= What you need to do =
All of the records below should be retyped exactly, with no pictures included.

··········

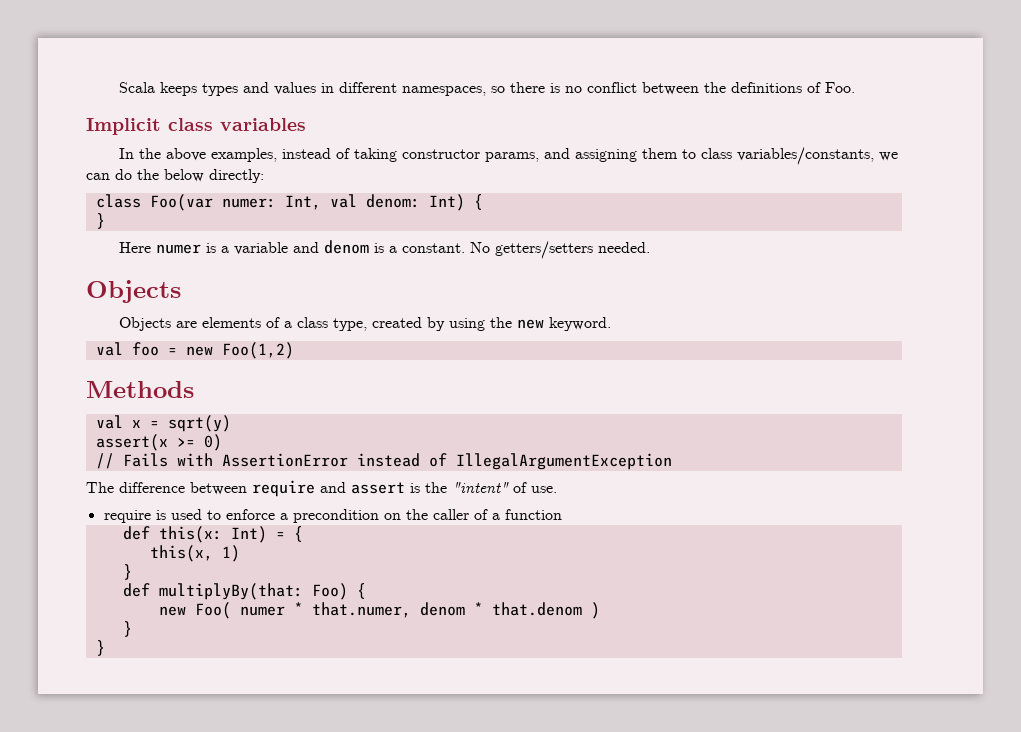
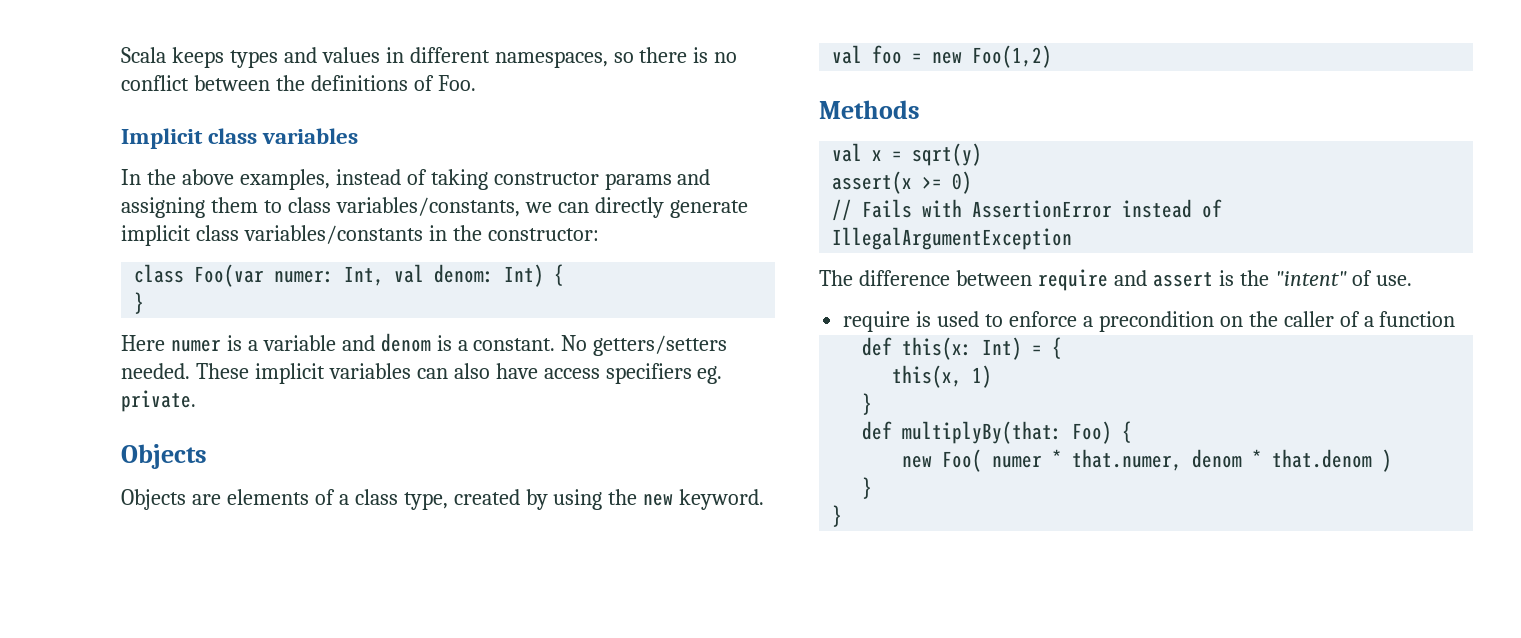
[484,152,539,162] params, -> [604,173,672,190] params
[115,169,264,183] do the below directly: -> [594,197,748,218] [121,225,599,246] directly generate implicit class variables/constants in the constructor:
(650, 247) none -> [195,363,723,384] [121,390,196,412] These implicit variables can also have access specifiers eg. private.

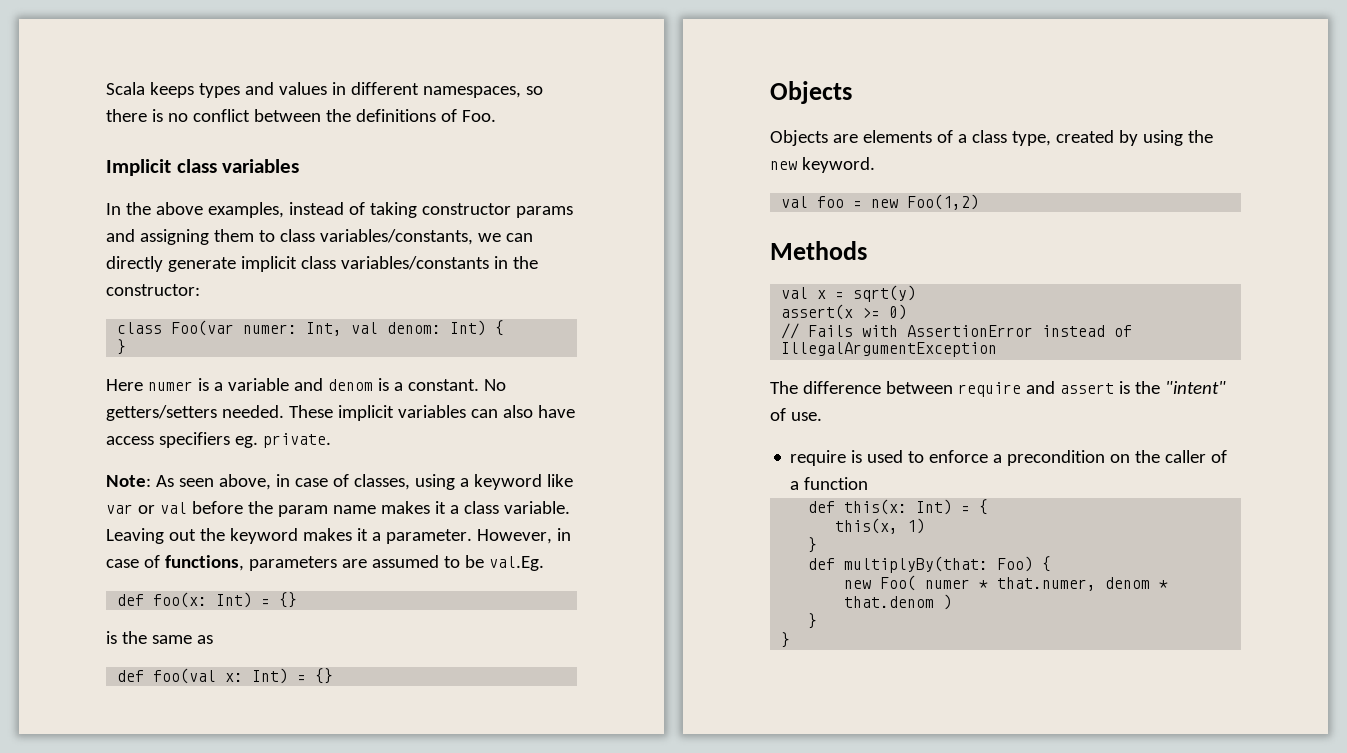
(196, 401) none -> [106,474,573,490] [106,501,570,517] [106,528,571,544] [106,555,544,571] [117,592,298,608] [106,631,213,644] [117,668,334,684] // Note: As seen above, in case of classes, using a keyword like var or val before the param name makes it a class variable. Leaving out the keyword makes it a parameter. However, in case of functions, parameters are assumed to be val.Eg. // def foo(x: Int) = {} // is the same as // def foo(val x: Int) = {}

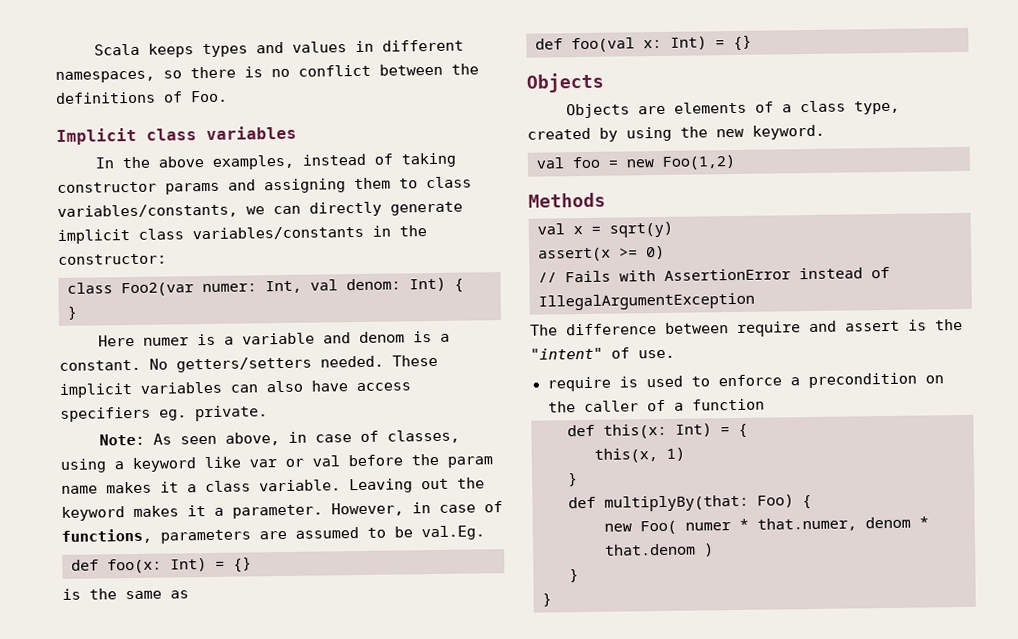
[171,320,235,336] Foo(var -> [121,282,194,297] Foo2(var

··········

= Result of the task =
[484,152,539,162] params, -> [604,173,672,190] params
[115,169,264,183] do the below directly: -> [594,197,748,218] [121,225,599,246] directly generate implicit class variables/constants in the constructor:
(650, 247) none -> [195,363,723,384] [121,390,196,412] These implicit variables can also have access specifiers eg. private.

(196, 401) none -> [106,474,573,490] [106,501,570,517] [106,528,571,544] [106,555,544,571] [117,592,298,608] [106,631,213,644] [117,668,334,684] // Note: As seen above, in case of classes, using a keyword like var or val before the param name makes it a class variable. Leaving out the keyword makes it a parameter. However, in case of functions, parameters are assumed to be val.Eg. // def foo(x: Int) = {} // is the same as // def foo(val x: Int) = {}

[171,320,235,336] Foo(var -> [121,282,194,297] Foo2(var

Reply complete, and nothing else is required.